For a small island state like Tuvalu, climate change is an enormous security issue and they have told the UN Security Council as much, said Jon Barnett, professor of resource management and geography at the University of Melbourne, in an interview with ECSP. But, despite debate in 2007 and 2011, the Council has been unable to reach agreement on whether climate change is an international security issue or not.
“Eighty centimeters of sea-level rise, ocean acidification, and the warming of oceans is certainly a considerable threat to [Tuvalu’s] territorial integrity and would, within 50 or 60 years, significantly undermine…their ability to sustain the population of that country,” Barnett said.
But other countries are less willing to see climate change framed as a security issue because they believe there are higher order security issues to be worried about, he said. In addition, “they don’t necessarily believe that mobilizing the institutions of the Security Council is going to get an appropriate response to climate change.”
“There’s a lot of truth in the different arguments of different countries,” said Barnett. But “I think it is symbolically very important that the UN Security Council does recognize climate change as a security issue because it is for many countries in the UN system.”
“The question then becomes what are the practical applications of the Security Council recognizing climate change as a security issue?” Barnett said. “You have to ask if an additional workload into the Security Council is going to come at cost to the existing workload – weapons of mass destruction, keeping a watching eye on civil conflicts and issues of genocide…it would be a pity if adding climate change into the work of the Security Council would undermine its effectiveness on those other very important issues.”

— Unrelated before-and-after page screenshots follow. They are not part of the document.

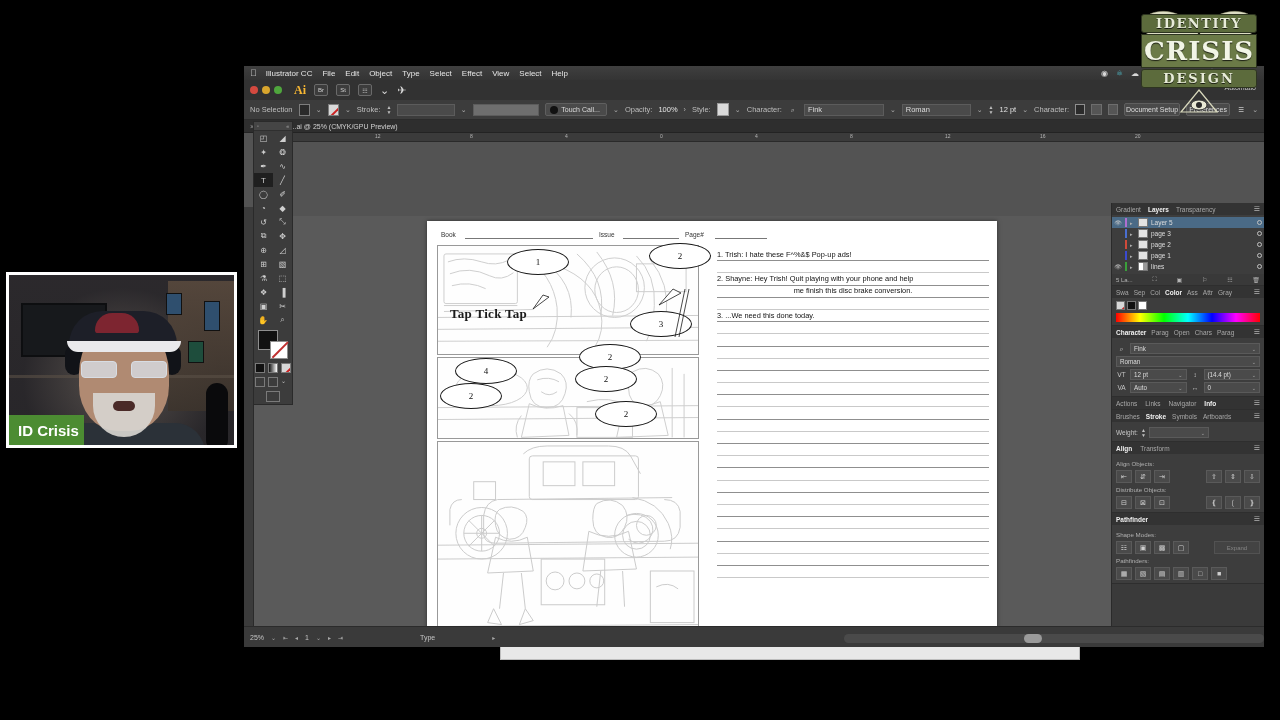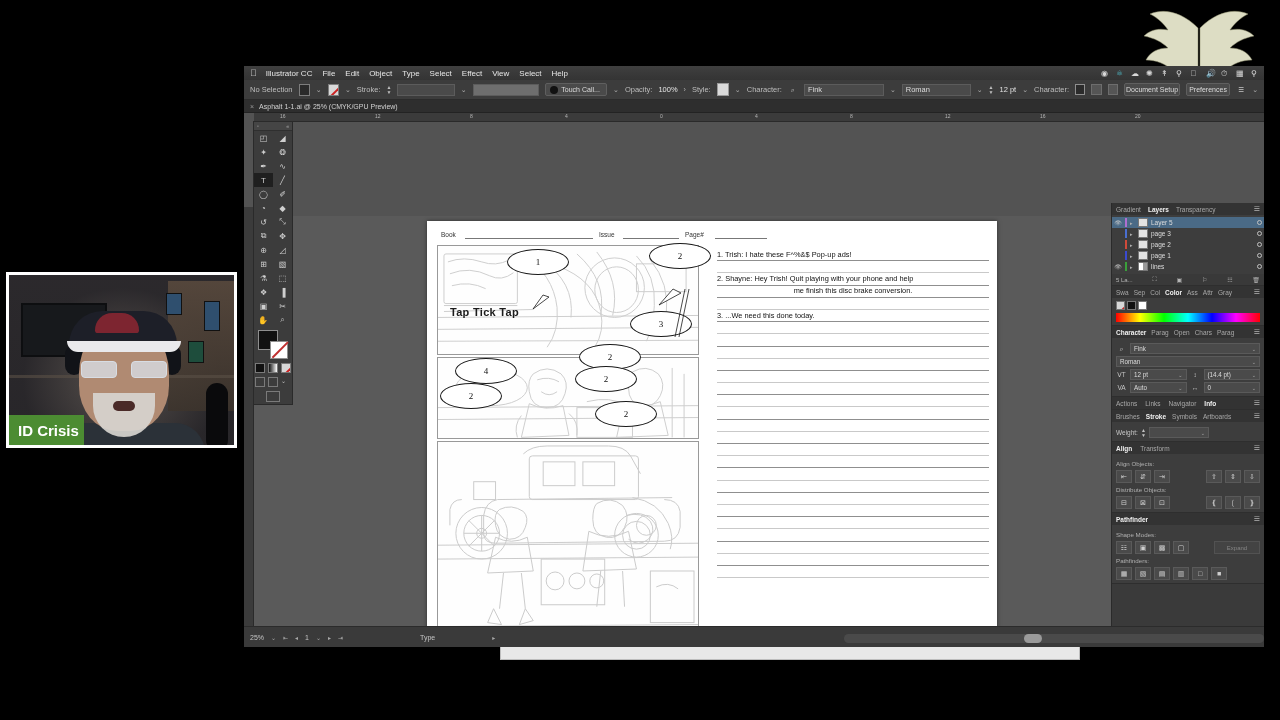"IDENTITY" div.logo-band { html: none -> <div> <div>IDENTITY</div> <div>CRISIS</div> <div>DESIGN</div> <svg> <path></path> <ellipse></ellipse> <circle></circle> </svg> </div> }
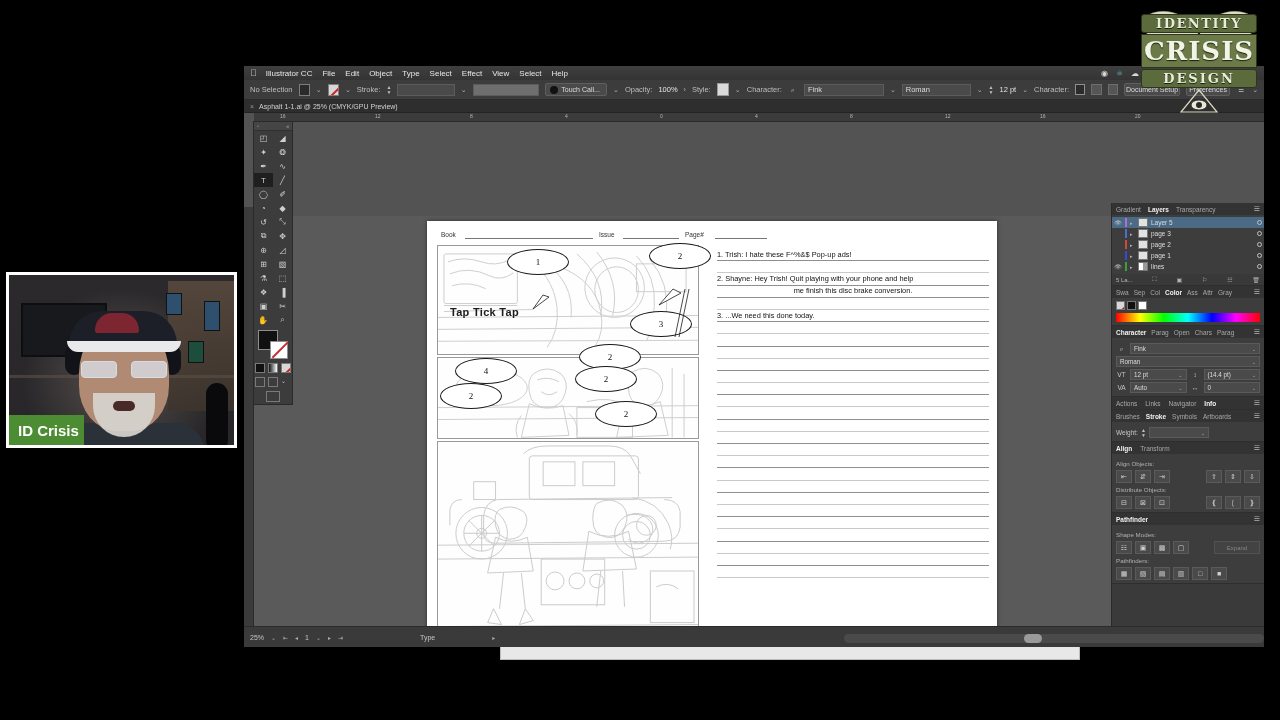"Ai" div { html: none -> <div> <span> <span></span> <span></span> <span></span> </span> <span>Ai</span> <span>Br</span> <span>St</span> <span>☷</span> <span>⌄</span> <span>✈</span> <span>Automatio</span> </div> }
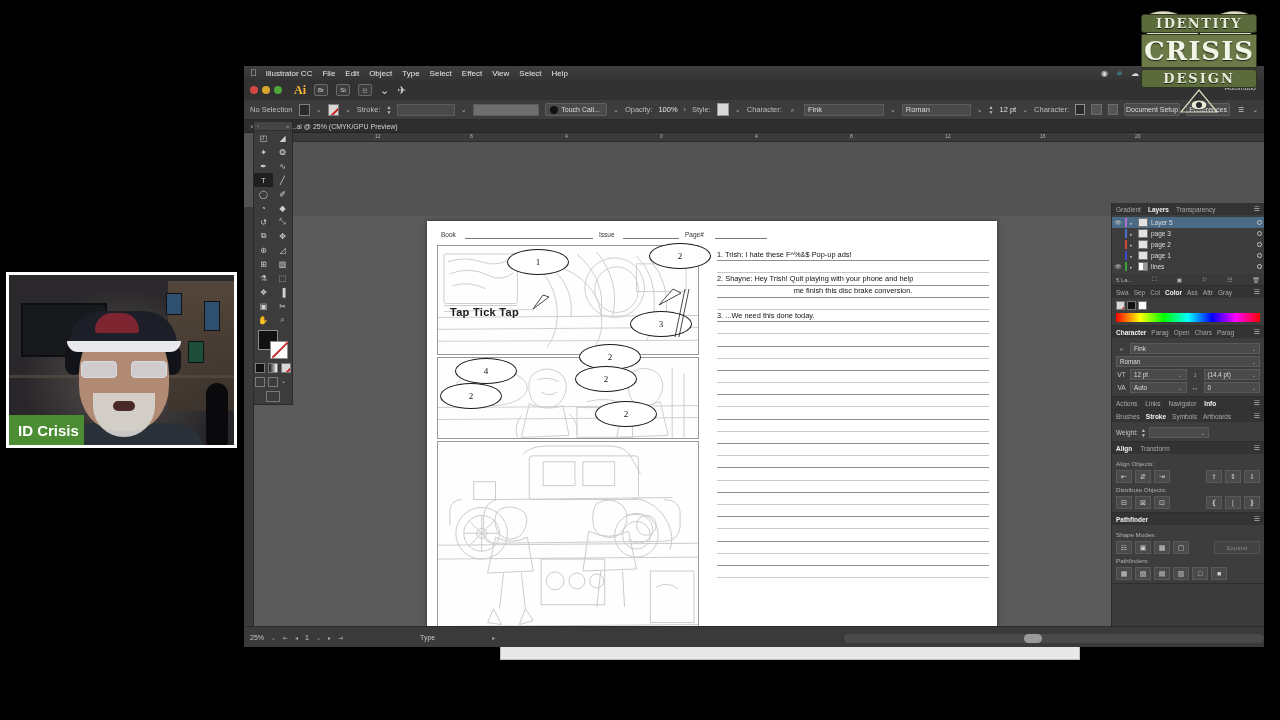"Tap Tick Tap" .sfx { font-family: Liberation Sans, sans-serif -> Liberation Serif, serif; font-size: 11px -> 13px }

One solution, said Barnett, would be to create an institution that is appended to the Security Council or General Assembly that has responsibility for strategic thinking about climate change and security issues around the world and informs the General Assembly and the Security Council about ongoing trends and thinking. This proposal would provide support for those member states that are facing climate-related security issues while freeing the Security Council to focus on other things for the time being.